[Source data]
========

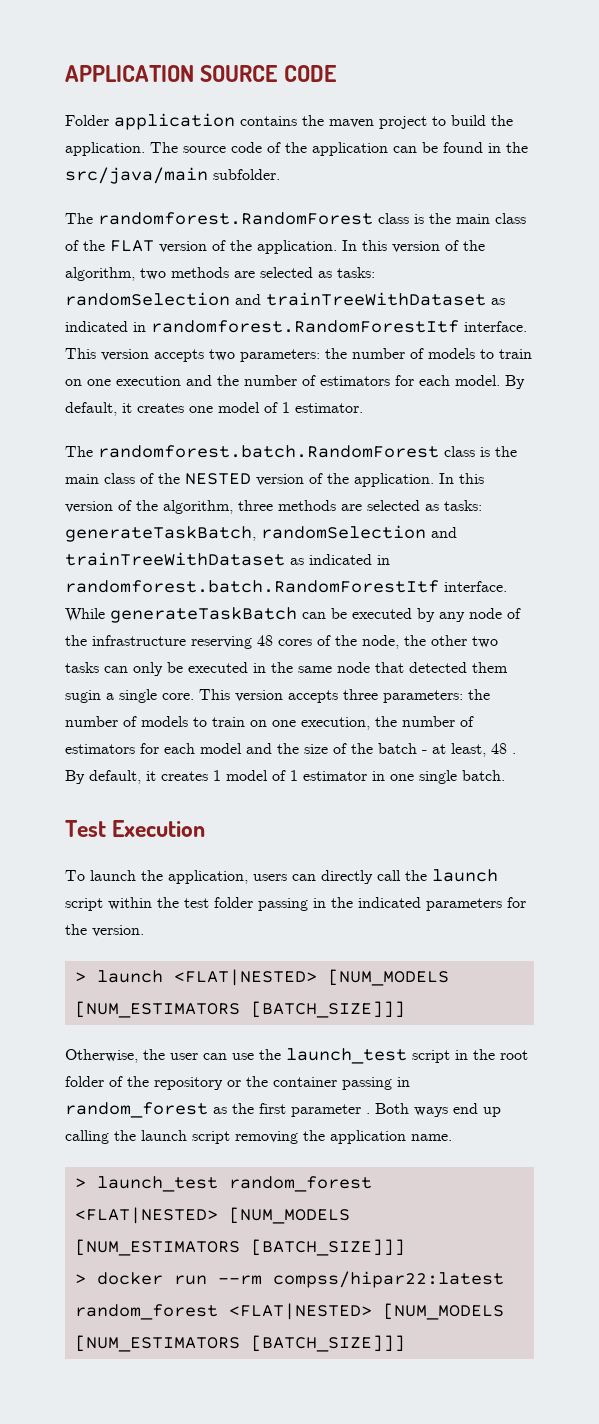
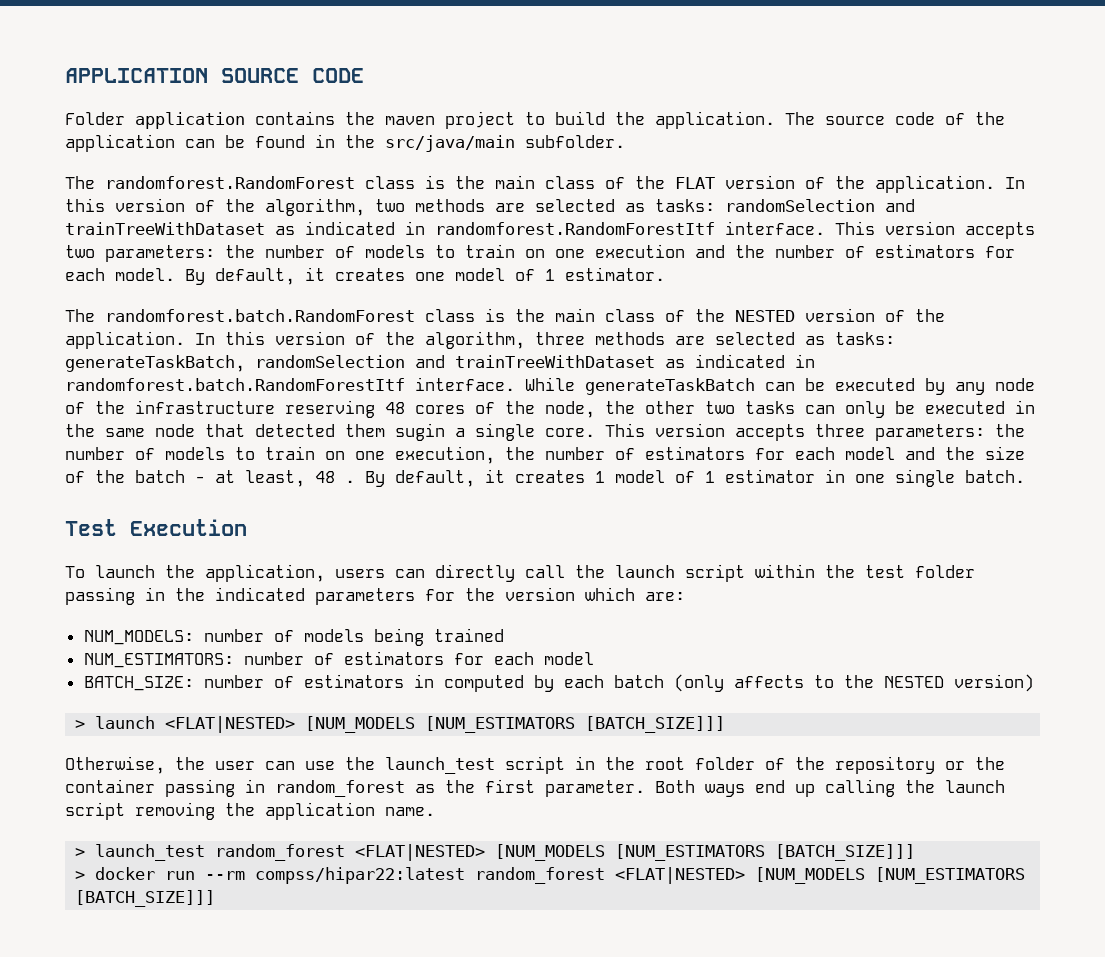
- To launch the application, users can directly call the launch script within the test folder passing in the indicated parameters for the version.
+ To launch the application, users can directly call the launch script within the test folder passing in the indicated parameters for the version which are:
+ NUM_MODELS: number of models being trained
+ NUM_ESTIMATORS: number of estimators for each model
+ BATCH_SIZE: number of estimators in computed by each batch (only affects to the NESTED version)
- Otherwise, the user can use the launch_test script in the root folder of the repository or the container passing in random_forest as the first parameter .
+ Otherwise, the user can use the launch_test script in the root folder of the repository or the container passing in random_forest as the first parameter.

========

» Action item:
All the lines that hold the word "each" must appear in the answer, copied from the records.

» Your response:
+ NUM_ESTIMATORS: number of estimators for each model
+ BATCH_SIZE: number of estimators in computed by each batch (only affects to the NESTED version)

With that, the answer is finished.